Моя душа состоялась. Дневник Алены - Полюшкина Елена Викторовна (книги онлайн читать бесплатно TXT) 📗
Я устала от себя такой. Я устала от себя, моя условная любовь. И от вас, ее случайные (или вещие) путники. Мне нужно вырваться из круга этих мутных проблем. Это и не проблемы, в общем-то.
Но мне не нужны романы от нечего делать. Я не хочу быть ни для кого случайной. Но я не могу не думать о вас, замечательные мои попутчики, путники по жизни.
Город цинично и восхитительно рифмует меня с беспечностью. Я надрываюсь от слез, изнемогаю от веселья. Я так огромно обожаю жизнь, что во мне ее не остается совсем. Поэтому я не…звоню, не встречаюсь, не обольщаю. И да, да, да, все время делаю это и отталкиваю это. Вот снова схема. Но я живая, и схема эта мучает меня. Я ее ломаю. Неизбежно возникает новая.
28.01. Возврати меня мне.
Но если я сама не хочу возвращаться. Если Бог захочет забрать меня, то я бы хотела сразу, вся. Неискалеченная. Но пока он не думает об этом. Я знаю. Но если…, то пусть.
А сейчас – нога болит. И болит орган, названный Нижинским. Сейчас болезнь новая – Олег. Болезнь новая. Печаль старая. Я не хочу погружаться в обыденность. Я хочу «безумия» судьбы. Легенды в себе и в мире.

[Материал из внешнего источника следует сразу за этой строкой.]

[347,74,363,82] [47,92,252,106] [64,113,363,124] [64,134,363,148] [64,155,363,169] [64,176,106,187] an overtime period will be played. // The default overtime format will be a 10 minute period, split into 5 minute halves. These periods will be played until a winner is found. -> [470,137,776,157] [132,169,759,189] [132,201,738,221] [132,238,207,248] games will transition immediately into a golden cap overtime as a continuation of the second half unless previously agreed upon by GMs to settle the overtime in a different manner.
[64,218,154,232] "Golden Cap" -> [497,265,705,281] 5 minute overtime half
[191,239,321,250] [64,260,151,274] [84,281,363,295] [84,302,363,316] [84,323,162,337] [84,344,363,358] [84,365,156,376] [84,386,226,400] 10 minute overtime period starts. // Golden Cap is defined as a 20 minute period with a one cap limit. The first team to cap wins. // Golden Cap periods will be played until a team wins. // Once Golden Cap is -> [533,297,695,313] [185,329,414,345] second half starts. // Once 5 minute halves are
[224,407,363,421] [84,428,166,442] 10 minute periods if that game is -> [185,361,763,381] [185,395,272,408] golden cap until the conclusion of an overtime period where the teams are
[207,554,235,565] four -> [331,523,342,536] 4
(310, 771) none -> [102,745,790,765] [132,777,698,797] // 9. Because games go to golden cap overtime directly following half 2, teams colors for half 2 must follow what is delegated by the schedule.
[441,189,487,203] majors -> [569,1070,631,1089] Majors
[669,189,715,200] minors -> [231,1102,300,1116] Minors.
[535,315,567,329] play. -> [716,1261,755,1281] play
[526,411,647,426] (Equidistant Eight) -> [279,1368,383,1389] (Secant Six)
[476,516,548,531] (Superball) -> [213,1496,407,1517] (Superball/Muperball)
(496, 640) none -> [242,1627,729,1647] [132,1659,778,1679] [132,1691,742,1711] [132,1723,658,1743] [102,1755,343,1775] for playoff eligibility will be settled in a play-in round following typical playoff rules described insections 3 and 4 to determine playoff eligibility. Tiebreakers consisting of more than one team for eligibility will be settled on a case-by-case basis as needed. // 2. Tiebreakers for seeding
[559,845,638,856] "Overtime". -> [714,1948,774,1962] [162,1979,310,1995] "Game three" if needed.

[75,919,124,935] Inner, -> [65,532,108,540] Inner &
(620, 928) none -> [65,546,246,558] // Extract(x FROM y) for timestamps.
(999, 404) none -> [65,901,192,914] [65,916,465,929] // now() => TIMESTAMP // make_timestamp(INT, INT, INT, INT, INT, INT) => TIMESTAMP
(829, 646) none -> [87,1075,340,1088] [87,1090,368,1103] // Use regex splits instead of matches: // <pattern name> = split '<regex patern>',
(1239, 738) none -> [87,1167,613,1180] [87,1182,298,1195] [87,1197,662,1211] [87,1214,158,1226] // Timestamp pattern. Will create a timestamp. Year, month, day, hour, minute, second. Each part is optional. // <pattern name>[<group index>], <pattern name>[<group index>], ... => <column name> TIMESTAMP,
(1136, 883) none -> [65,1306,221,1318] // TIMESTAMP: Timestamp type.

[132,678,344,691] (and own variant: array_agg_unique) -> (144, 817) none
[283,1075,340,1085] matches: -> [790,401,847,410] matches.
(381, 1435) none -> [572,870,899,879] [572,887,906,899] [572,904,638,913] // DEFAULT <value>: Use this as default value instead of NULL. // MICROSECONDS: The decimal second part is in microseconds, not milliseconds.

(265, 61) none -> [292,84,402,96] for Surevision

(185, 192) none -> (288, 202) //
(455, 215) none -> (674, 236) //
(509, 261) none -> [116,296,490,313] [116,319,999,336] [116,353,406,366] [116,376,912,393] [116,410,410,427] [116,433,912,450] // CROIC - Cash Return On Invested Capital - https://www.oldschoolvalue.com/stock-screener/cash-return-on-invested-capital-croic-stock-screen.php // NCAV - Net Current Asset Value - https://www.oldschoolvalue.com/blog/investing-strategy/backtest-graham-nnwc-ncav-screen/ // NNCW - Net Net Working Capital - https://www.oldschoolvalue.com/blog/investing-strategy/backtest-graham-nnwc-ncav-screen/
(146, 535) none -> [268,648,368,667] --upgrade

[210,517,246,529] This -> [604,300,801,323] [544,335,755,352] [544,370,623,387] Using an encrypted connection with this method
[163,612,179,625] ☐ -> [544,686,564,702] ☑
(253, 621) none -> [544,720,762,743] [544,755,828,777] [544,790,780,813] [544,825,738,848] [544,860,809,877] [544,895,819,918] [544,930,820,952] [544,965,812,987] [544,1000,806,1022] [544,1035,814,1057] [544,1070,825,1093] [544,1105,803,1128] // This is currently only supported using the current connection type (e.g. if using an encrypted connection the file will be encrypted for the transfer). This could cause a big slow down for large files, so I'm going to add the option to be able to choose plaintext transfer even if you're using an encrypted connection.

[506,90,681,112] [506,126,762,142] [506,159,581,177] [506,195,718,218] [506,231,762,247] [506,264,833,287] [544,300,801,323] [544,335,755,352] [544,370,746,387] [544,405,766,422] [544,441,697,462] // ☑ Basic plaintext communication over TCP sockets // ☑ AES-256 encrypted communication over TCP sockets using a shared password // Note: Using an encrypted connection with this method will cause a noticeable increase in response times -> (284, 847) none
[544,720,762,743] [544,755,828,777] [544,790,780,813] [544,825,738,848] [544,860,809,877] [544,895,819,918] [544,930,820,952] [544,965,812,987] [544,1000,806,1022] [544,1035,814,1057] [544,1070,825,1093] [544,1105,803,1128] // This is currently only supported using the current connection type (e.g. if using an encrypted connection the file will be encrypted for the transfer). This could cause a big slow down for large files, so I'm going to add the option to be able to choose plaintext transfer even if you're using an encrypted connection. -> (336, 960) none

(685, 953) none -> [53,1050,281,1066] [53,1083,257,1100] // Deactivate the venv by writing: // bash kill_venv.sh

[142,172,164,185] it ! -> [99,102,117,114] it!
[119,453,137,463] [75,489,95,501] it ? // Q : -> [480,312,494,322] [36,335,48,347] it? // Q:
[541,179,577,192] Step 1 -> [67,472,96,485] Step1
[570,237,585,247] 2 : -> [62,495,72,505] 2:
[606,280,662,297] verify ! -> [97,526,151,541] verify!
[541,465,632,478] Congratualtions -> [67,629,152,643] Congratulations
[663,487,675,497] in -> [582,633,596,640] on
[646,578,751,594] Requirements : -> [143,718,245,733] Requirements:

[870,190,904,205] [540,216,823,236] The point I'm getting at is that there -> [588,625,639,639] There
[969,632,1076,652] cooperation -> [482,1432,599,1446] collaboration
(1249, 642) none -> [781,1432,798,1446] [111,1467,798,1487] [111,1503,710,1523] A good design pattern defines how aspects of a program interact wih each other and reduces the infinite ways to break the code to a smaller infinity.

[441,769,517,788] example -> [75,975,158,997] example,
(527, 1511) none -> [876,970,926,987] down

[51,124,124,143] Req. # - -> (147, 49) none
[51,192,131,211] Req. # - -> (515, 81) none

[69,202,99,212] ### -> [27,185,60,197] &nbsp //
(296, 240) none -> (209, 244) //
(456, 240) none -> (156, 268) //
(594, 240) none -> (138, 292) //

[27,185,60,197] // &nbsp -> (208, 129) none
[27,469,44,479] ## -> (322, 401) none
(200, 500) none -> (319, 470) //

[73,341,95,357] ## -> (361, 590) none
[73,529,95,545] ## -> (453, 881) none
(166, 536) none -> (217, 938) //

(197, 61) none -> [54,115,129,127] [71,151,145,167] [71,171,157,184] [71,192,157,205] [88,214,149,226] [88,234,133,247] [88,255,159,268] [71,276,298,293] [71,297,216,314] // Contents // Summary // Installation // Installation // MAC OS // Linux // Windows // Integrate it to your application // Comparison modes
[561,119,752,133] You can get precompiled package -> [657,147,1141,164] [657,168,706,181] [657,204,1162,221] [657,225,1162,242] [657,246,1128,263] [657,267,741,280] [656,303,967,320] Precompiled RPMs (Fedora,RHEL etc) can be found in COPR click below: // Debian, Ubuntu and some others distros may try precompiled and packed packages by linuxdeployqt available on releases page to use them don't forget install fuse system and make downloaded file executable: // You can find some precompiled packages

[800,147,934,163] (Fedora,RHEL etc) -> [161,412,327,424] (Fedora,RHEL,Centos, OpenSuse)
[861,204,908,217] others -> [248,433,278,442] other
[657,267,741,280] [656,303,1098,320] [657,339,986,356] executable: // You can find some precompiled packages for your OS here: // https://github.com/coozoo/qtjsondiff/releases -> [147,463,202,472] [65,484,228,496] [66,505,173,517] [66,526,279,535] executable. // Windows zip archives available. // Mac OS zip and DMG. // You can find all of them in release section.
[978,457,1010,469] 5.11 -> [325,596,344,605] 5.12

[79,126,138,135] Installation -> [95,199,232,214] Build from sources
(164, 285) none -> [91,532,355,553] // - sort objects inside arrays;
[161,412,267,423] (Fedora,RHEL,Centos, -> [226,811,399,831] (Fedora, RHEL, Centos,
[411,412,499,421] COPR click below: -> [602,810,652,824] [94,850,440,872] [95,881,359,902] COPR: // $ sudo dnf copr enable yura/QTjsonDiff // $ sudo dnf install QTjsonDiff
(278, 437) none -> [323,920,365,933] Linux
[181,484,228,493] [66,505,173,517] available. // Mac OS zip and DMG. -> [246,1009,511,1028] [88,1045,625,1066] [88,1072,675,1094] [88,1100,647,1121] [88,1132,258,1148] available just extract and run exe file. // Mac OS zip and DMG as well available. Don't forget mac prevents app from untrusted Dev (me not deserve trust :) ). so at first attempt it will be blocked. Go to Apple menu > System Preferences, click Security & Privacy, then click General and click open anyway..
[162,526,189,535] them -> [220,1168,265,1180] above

Мне неуютно в привычном окружении. Твоя компания тоже чужая мне, но это твоя компания, и я тянусь к ней. У тебя всегда – успех. Это заражает. Я уже не в
состоянии забыть атмосферу гонора, риска, не в состоянии забыть сумасшедших глаз не влюбленного в меня циника. Нас привлекала друг в друге невозможность понять, объяснить, даже прикоснуться к нашим таким разным мирам мы не умели. И мы прикасались к нашим лицам, думая, что сможем вспомнить все, что было в нас до нас. Но мы прикасались к лицам, и наши лица становились привычно нежными, привычно страстными. Ни твои сумасшедшие глаза, ни мои печальные уже не были единственными и необъяснимыми. Мы пропадали друг в друге. И этим теряли друг друга. Мы странно совпадали в нашем отношении к жизни. Нас привлекает только непредсказуемость, новое захватывает и пленяет. А когда перестает быть новым, отталкивает. Мы не могли быть привычными, мы не могли быть узнанными, мы не хотели объяснять. Это мудро и безрассудно. Это восхитительно и больно. Ведь мы так ценили наше соло. Мы остались каждый при своем. И не стали привычкой, не стали даже эпизодом. Мы не омрачили наши судьбы ни мимолетным счастьем, ни неизбежно следующим за ним разочарованием. Мы только прикоснулись друг к другу и ушли. Одновременно. Желая или не желая этого, но подчиняясь внутреннему ритму, который всегда совпадал, несмотря ни на что.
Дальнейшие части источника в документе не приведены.